この質問は、FTM当事者のお母さんからたびたび質問されます。

おそらくこのような医療都市伝説は、「乳がんの手術」後に起こりうる症状からの噂になったものと考えられます。

乳がんと胸オペの違い

乳がんの手術と胸オペは、乳房再建の仲間ですが、摘出するもの、または、切除範囲が異なります。

乳がんでは、周囲にがん細胞が転移している可能性もあります。

とくに、脇にあるリンパ節に転移していることがあるために、そのリンパ節を摘出することがあります。

脇のリンパ節を摘出すると、腕に行くリンパの流れが悪くなるために、腕が腫れてしまいます。

このように、胸の手術をする=腕が腫れる…ということから、胸の手術をすると腕が腫れるのではないか?という心配が生じたのでしょう。

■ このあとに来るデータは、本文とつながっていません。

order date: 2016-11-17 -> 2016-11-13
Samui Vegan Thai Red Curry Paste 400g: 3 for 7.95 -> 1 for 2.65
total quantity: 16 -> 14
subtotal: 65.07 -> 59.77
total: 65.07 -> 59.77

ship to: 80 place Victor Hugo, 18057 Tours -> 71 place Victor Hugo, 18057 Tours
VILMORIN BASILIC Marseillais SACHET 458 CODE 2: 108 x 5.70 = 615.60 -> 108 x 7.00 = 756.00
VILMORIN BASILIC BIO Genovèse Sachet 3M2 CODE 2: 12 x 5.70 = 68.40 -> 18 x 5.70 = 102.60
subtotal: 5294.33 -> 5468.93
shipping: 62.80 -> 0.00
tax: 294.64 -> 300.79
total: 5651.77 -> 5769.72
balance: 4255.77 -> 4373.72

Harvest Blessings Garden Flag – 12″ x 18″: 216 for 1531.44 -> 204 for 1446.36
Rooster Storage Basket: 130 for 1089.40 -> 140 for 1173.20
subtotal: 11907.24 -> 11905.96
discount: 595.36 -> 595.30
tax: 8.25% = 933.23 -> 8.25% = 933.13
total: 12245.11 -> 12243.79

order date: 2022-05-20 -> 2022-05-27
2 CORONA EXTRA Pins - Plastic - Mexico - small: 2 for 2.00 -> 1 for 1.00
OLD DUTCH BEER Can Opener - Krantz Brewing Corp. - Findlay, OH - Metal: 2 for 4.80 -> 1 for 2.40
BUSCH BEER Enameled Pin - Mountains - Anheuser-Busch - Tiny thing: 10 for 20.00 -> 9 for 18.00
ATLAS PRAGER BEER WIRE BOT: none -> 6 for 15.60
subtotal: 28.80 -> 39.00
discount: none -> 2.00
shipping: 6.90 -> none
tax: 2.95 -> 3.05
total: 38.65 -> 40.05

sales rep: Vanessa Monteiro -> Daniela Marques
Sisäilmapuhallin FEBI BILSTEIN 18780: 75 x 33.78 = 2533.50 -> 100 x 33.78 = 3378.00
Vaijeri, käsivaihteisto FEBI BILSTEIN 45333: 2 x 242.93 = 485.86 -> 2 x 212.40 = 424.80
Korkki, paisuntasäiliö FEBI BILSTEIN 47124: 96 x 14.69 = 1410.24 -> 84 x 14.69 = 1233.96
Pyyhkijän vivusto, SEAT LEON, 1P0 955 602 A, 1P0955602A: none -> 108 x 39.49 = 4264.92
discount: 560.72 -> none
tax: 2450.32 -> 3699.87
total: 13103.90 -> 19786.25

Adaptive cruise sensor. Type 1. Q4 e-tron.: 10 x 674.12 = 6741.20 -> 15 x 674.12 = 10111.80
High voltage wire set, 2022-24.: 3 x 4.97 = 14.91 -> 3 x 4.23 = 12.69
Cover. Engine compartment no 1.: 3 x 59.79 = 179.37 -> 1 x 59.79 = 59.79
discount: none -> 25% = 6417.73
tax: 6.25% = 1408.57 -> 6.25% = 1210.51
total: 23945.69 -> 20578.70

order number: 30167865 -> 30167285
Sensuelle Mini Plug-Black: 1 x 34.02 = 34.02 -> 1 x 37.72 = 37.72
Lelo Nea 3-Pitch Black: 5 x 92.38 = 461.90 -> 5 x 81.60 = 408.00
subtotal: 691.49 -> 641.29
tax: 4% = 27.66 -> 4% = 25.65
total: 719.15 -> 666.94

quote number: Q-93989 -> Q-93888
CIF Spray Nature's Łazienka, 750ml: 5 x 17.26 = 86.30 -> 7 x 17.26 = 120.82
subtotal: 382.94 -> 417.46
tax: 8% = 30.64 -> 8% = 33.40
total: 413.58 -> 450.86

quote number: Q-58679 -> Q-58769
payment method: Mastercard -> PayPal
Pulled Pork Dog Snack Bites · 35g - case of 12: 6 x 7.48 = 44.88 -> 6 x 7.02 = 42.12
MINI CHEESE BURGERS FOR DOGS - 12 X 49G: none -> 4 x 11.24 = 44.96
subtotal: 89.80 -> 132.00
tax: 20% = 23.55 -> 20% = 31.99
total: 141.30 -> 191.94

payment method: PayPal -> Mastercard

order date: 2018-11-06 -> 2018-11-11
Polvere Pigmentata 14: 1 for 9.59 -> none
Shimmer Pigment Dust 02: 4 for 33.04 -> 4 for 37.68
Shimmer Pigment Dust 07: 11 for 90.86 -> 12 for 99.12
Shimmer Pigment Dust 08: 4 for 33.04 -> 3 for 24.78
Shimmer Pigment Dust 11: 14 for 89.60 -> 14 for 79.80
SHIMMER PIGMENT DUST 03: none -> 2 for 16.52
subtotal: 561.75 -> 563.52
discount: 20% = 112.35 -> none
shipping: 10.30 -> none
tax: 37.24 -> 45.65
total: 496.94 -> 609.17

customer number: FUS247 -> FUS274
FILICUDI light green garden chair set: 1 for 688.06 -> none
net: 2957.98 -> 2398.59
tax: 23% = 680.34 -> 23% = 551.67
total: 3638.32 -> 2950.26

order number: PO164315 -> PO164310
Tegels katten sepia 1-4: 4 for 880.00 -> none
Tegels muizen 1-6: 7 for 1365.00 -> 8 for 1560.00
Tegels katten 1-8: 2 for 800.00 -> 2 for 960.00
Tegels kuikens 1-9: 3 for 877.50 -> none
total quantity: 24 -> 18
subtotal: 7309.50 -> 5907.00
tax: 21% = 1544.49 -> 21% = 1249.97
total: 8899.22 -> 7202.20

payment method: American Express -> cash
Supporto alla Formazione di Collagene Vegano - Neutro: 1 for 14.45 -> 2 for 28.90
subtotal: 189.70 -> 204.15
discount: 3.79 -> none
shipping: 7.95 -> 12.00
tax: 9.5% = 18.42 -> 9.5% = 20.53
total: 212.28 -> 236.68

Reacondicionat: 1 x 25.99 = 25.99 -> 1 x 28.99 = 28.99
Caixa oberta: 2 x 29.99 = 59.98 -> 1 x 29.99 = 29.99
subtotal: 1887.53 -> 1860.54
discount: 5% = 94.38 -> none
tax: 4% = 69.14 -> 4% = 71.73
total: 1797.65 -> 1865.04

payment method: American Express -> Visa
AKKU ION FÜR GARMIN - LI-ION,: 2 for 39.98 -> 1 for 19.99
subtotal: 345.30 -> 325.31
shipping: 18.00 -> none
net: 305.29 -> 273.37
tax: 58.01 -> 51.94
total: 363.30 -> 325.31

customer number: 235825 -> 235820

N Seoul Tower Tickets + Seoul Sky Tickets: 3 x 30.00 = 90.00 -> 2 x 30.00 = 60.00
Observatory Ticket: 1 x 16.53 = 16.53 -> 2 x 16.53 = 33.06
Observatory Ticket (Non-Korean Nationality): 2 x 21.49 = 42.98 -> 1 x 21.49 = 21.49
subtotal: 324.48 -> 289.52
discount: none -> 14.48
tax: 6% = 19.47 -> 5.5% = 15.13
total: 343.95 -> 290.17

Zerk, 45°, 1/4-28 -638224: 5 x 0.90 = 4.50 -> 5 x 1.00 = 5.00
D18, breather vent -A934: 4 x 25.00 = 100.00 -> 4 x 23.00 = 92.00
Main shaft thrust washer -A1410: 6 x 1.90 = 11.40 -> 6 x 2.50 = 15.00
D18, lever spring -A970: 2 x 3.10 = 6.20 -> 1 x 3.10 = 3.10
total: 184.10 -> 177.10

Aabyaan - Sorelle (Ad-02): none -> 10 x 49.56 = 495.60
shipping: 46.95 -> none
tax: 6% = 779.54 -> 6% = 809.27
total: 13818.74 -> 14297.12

胸オペをする際には、摘出するものは、「乳腺組織」のみで、リンパ節を摘出することはありません。
胸オペでは、乳腺組織のみを切除し摘出する。

また、大胸筋などの胸の筋肉も切除することはありません。

せっかく、鍛えた大胸筋を切除してしまうといった心配をしている方もたまにいますが、筋肉を切除することもありません。